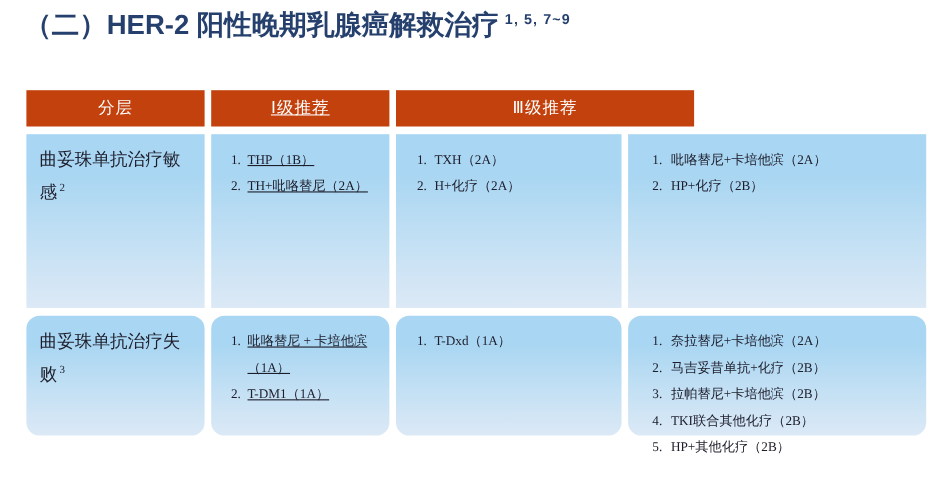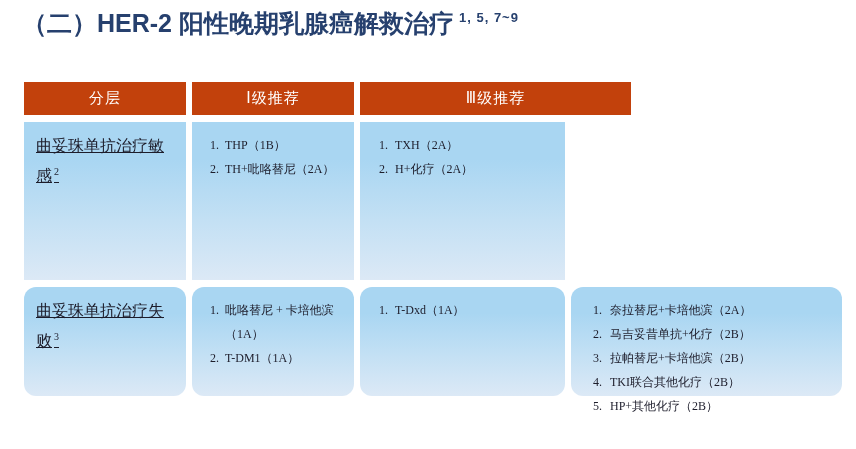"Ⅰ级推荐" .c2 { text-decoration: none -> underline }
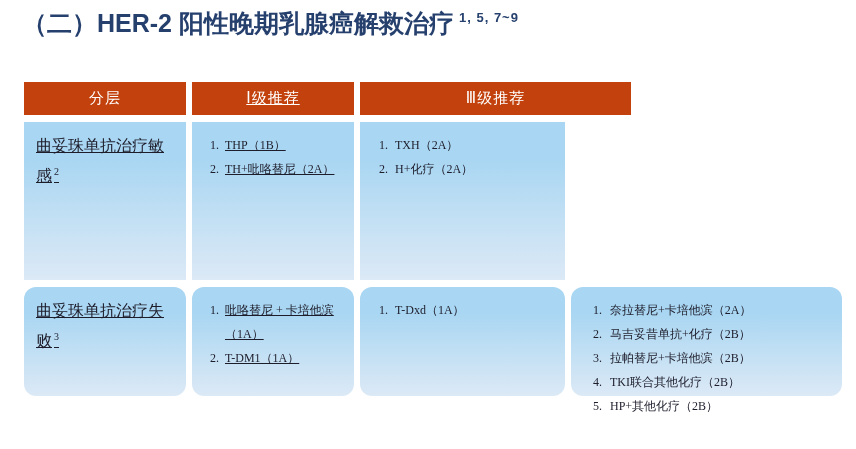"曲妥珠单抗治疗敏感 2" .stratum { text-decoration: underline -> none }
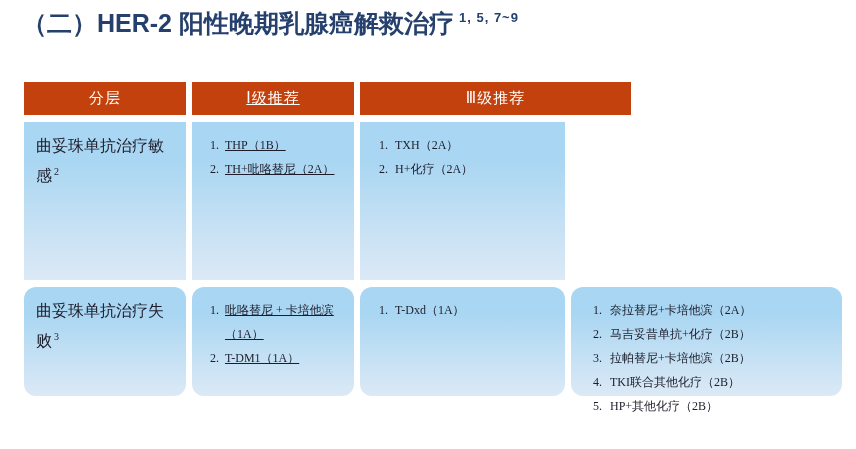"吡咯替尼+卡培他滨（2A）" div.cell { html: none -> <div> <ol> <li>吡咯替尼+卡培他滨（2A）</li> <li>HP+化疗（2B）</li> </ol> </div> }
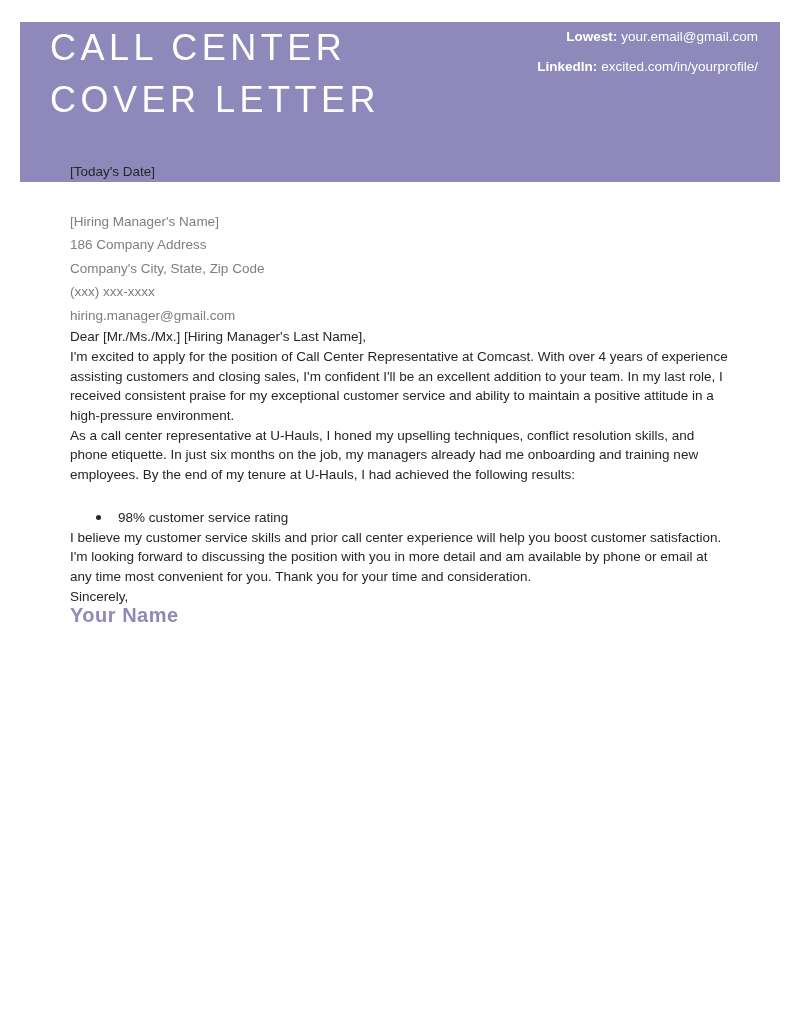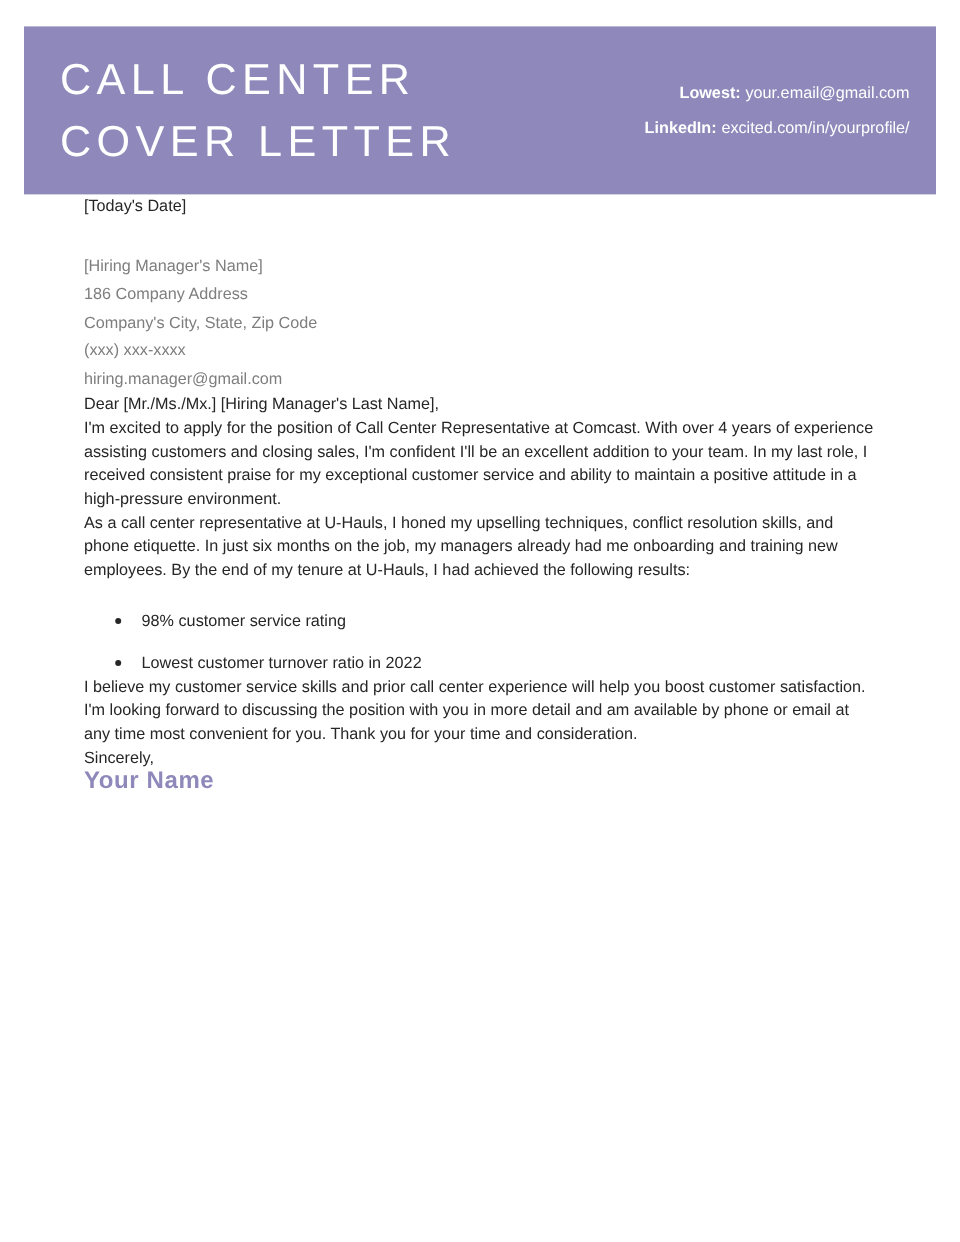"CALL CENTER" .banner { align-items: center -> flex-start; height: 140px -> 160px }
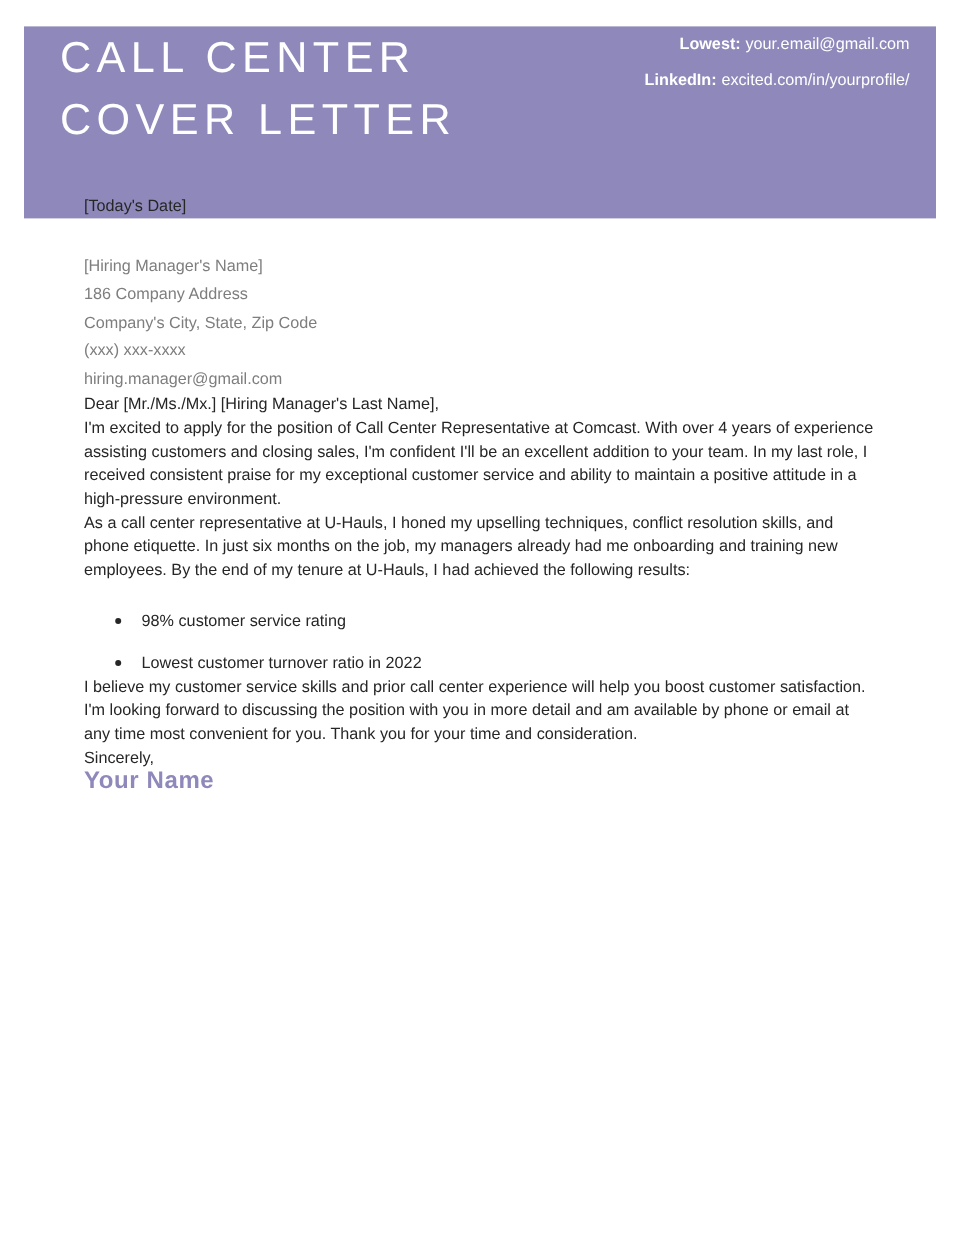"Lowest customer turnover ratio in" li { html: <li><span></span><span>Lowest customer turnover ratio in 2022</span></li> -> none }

_What is required_
Set down a word-for-word copy of the records, dropping any picture.

_Response area_
"Ⅰ级推荐" .c2 { text-decoration: none -> underline }
"曲妥珠单抗治疗敏感 2" .stratum { text-decoration: underline -> none }
"吡咯替尼+卡培他滨（2A）" div.cell { html: none -> <div> <ol> <li>吡咯替尼+卡培他滨（2A）</li> <li>HP+化疗（2B）</li> </ol> </div> }
"CALL CENTER" .banner { align-items: center -> flex-start; height: 140px -> 160px }
"Lowest customer turnover ratio in" li { html: <li><span></span><span>Lowest customer turnover ratio in 2022</span></li> -> none }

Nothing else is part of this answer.